EXERCISE OBJECTIVE
Locate the string "discount" in the listing below. Copy every line where it is found.

Top of SOURCE INFORMATION

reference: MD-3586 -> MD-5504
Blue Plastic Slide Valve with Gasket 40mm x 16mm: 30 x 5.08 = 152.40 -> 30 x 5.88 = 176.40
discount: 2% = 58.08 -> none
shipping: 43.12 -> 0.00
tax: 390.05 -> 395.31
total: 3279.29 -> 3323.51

Bottom of SOURCE INFORMATION
Top of SOURCE INFORMATION

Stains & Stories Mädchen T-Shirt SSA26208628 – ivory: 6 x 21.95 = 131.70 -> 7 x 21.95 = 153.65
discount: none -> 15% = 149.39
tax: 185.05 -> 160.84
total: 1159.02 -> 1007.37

Bottom of SOURCE INFORMATION

OUTPUT OF THE TASK
discount: 2% = 58.08 -> none
discount: none -> 15% = 149.39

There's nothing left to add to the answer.